Healing the Caretaker by Toby Quinn
Who is the caretaker? At first glance most people would probably identify the characteristics of a caretaker as positive. In fact, many caretakers find it hard to change their patterns of care taking because of how much positive attention they get for their constant attention to other people’s needs. On the surface caretakers are caregivers; those who give care. But in reality a caretaker takes from another the opportunity to learn to care for themselves. More on this later. Caretakers may be and often are sensitive, compassionate, empathic, deep feelers, problem solvers, good listeners and intuitive. Caretakers often value these qualities in themselves, but more often in others and come to rely on the praise and acknowledgment from friends, family and colleagues for being such ‘strong, selfless people.’ In addition to care taking family and friends they may be drawn to professional work in the areas of counseling, social work or social and environmental activism. Basically, they feel the noble call to help others.
So why would a person such as this need healing? The answer is that the deeper and often subconscious motivation for these ‘selfless’ behaviors is often a denial of self. The caretaker is the caregiver who gives to others to escape him or herself. It is much easier to focus all of one’s attention on another’s ‘problems’ than to face the truth of our relationship with ourselves. Focusing on others offers a very powerful distraction from our own feelings. In this way the caretaker denies him or herself. The caretaker will, in martyr-like fashion, regularly sacrifice and compromise their own self-care and nurturing in order to attend to the needs of others. In this way care taking can be thought of as an addiction (see Healing Addictions). The caretaker is lying to himself. He can easily become very comfortable in the self image of the noble crusader out to save the world, when in reality what is being created is a deepening rift within as the caretakers own feelings are persistently ignored, stuffed, belittled, devalued and denied.
The caretaker betrays himself. This self-sacrifice often has roots in an exaggerated sense of responsibility for other people. It is common for deeply sensitive, compassionate and empathic people who can actually tune into and feel the feelings of others to feel at fault for other people’s feelings and particularly their pain. For example, those who have been wounded by being abandoned may feel extremely sensitive to another feeling abandoned by them. To compensate the caretaker will take on the other person’s ‘stuff’, i.e., fears, concerns, worries, phobias, and make it their mission to alleviate that person’s suffering. On the surface this is a beautiful intention, but because the underlying motivation is to escape the feelings connected to the caretakers own experience with abandonment, what’s really happening is a form of emotional escapism.

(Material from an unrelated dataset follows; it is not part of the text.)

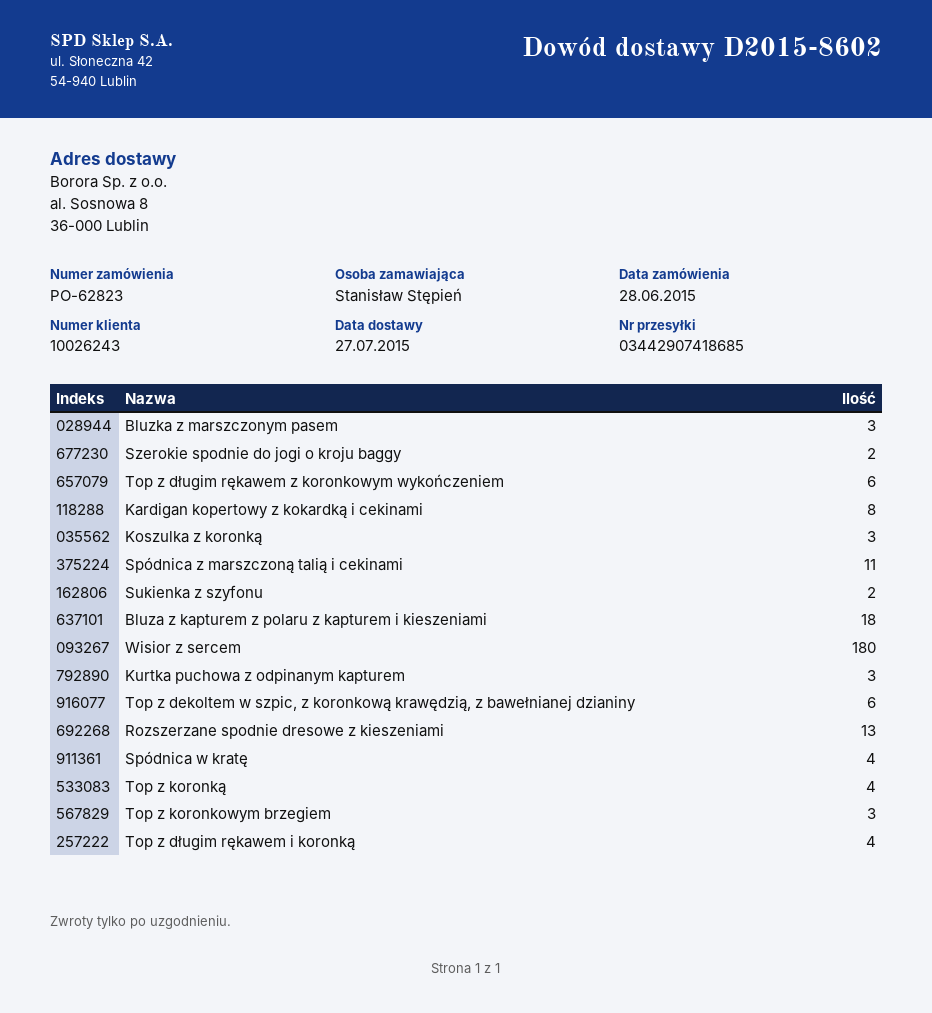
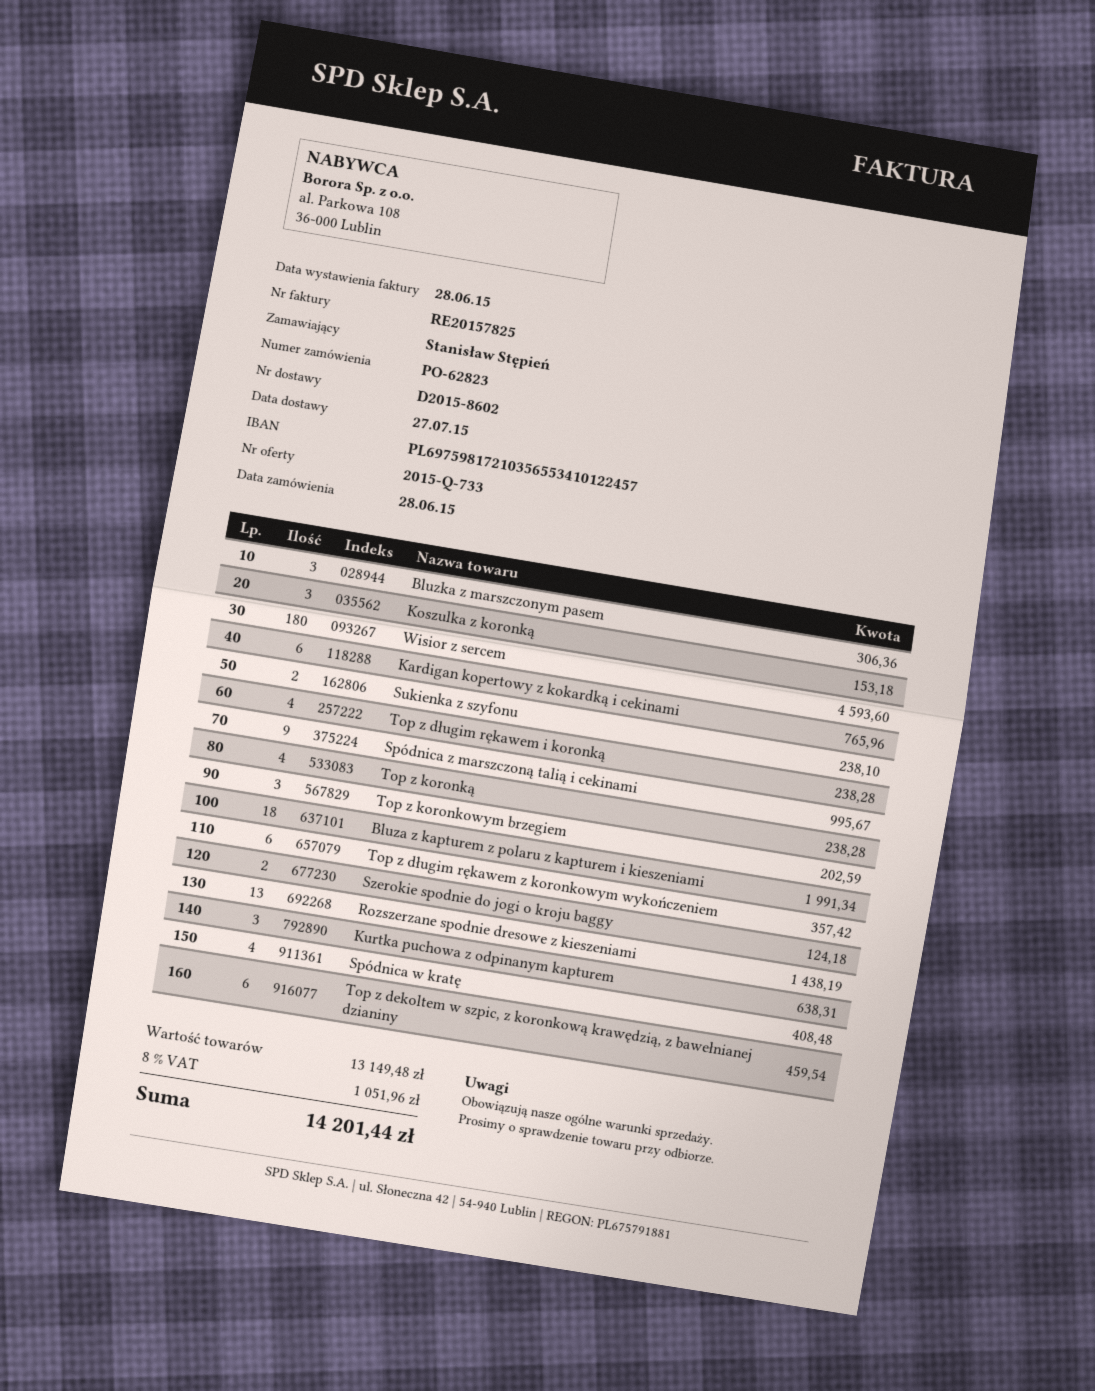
Kardigan kopertowy z kokardką i cekinami: 8 -> 6
Spódnica z marszczoną talią i cekinami: 11 -> 9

The other likely outcome of this relationship is that the caretaker will eventually become resentful of the one who they’re out to save. For, in truth, we only have the power to heal ourselves, so the caretaker will give a tremendous amount of energy to this other person to discover that nothing changes. For unconsciously, the caretaker sees himself in those that he would save and attempts to soothe and alleviate his own pain by focusing on theirs. This, of course, doesn’t work and the caretaker is left with the feeling that he loves and cares for everybody and nobody cares for him. Ultimately, this is only a projection of the caretaker’s lack of self-love. We must acknowledge, honor and ultimately accept our own feelings if we are to heal. When we focus on and take responsibility for another person’s feelings all that happens is the one “being saved” develops a dependency on the caretaker and is stripped of the opportunity to develop their own capacity to heal themselves. The caretaker resents the dependency because he is unaware that he created it. Unaware that he helped to create it in the first place and feeling a victim to his perceived moral obligation and compulsion to focus on others, the caretaker finds a reason to feel sorry for himself and indulge in self pity. Eventually due to the likely presence of shame, guilt and strong self-judgment the caretaker will judge himself for feeling sorry for himself and then absolve himself or find salvation in what he sees as the selfless concern for and care of others. The cycle begins again.
The Core Emotional Healing process is about allowing ourselves to feel our own feelings, whatever they may be. For the caretaker, the truth may contain feelings of being undeserving of the attention from ourselves that is necessary to heal. The caretaker may be very resistant to “going there” and feeling their feelings because “there’s no time for me. What about everyone else? I’m fine.” For the caretaker fixing others can be a way of creating a sense of control and power. The Core Emotional Healing process dissolves those illusions. The caretaker begins to see that they have been so uncomfortable with other people feeling their feelings only to the extent that they have been afraid of their own feelings. Each person’s journey is his or her own. It begins with a deep breath and the permission to self to feel all the way.